Insulin binding to SAT adipocytes was reduced by more than 50% in the third trimester of pregnancy compared to non-pregnant controls [40, 44, 45] and was further decreased in obese pregnant women [40]. SAT adipocyte lipolytic activity increased over gestation in both lean and obese women despite obese women having a somewhat higher lipolytic activity in early pregnancy [38]. Insulin suppression of adipocyte lipolysis was decreased in obese compared to lean pregnant women [40]. Similarly, while there was no difference in adipocyte basal glucose uptake between non-pregnant and pregnant women, there was impaired insulin-stimulated glucose transport [44, 45] and evidence of defective post-receptor insulin signalling in pregnancy [44], although others disagree [45, 46]. Lower expression of GLUT1 and GLUT4 [47] and higher expression of IRS-2 were observed in adipocytes from obese pregnancies compared to obese non-pregnant adipose tissue [43] and in adipocytes from obese compared to non-obese pregnancies although this latter observation was not confirmed by protein expression [47]. There was also a trend towards lower basal and insulin-stimulated lipogenesis in pregnant women compared to non-pregnant [44]. IL-6 and TNFα release was not different between lean and obese groups and was unchanged over gestation, whereas adipocyte adiponectin release significantly declined in lean, but not obese, women. Adipocyte lipolysis was associated with insulin resistance assessed by Homeostasis Model Assessment (HOMA), in the first trimester and the proportion of large adipocytes correlated with insulin resistance in the third trimester [38].

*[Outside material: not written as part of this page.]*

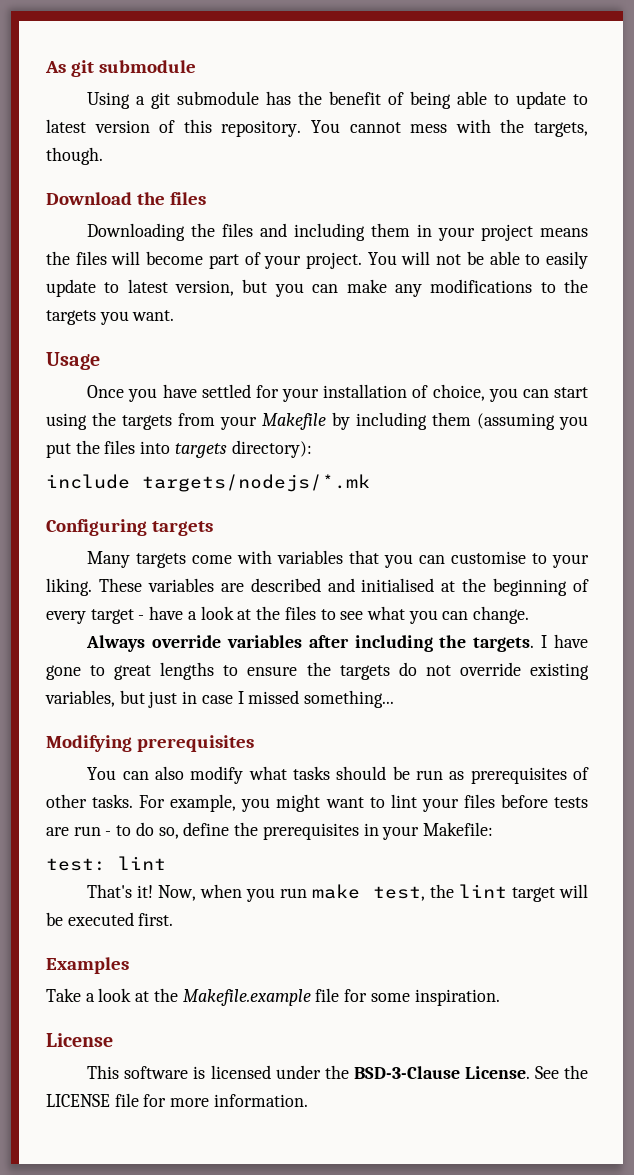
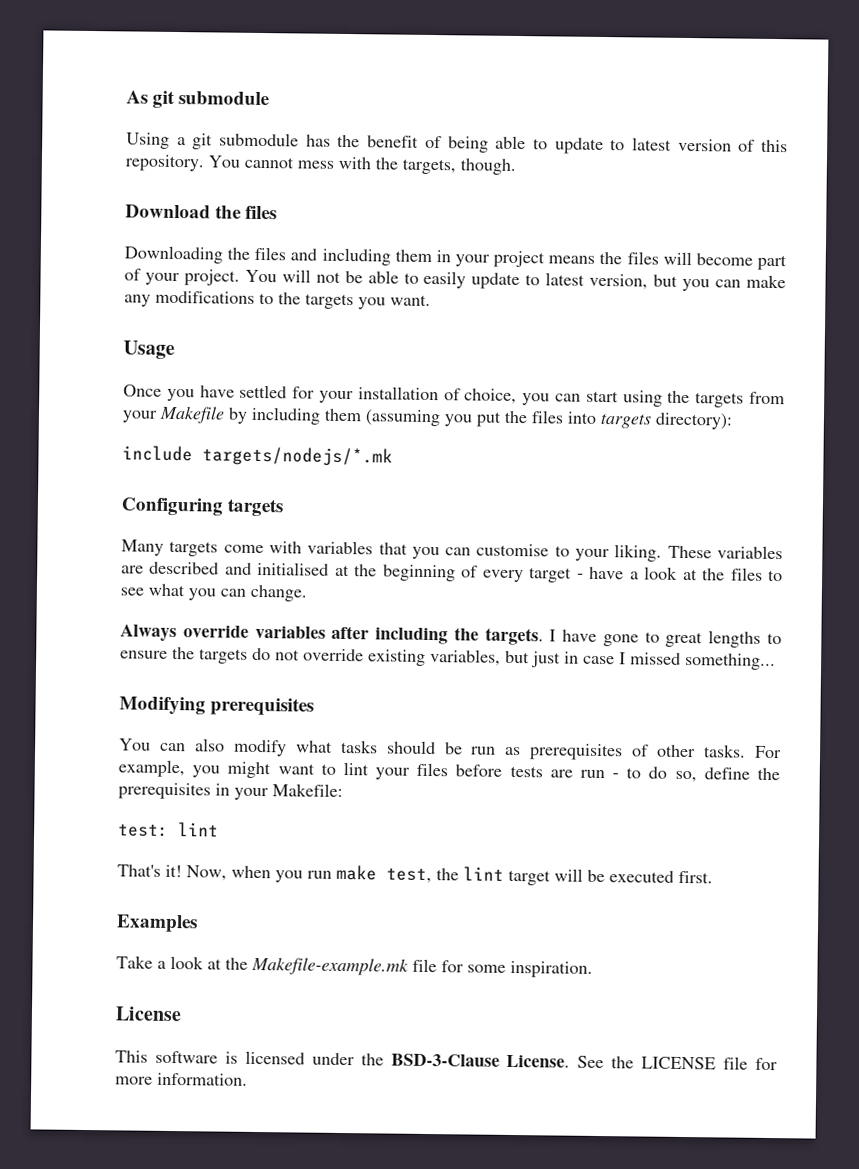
[182,989,311,1006] Makefile.example -> [251,956,409,976] Makefile-example.mk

Adiposity and risk of metabolic disorders of pregnancy

Pre-pregnancy BMI and early GWG are potentially modifiable risk factors for gestational hypertensive disorders and GDM [4850]. Although BMI is a low-cost screening tool, the limitations of its effectiveness in discriminating between high- and low-risk pregnancy have not been formally tested. Importantly, only ~30% of obese pregnant women have an adverse pregnancy outcome [51]. Thus, 70 out of every 100 women identified as high risk undergo expensive, intensive antenatal monitoring unnecessarily (Fig. 2). Consistently GDM and PE populations can be reliably distinguished by measures of central fatness (SAT, VAT or total abdominal adipose tissue thickness) using ultrasonography and bioelectrical impedance. VAT thickness [52] and adiponectin, a metabolic biomarker associated with VAT [53], as well as waist circumference [54] strongly predict GDM. Similarly, prospective cohort studies for pre-eclampsia indicate measures of central/visceral obesity, i.e. waist circumference [55] and VAT thickness [56] are predictive. Thus far, large-scale multi-centre studies assessing the predictive power of measures of adipose tissue thickness relative to BMI are lacking and there is a lack of consensus on appropriate risk-defining cut-offs which may be influenced by ethnicity [19]. Recent studies also support SAT thickness as a predictor of GDM [57] although this may be acting as a proxy marker for visceral adiposity.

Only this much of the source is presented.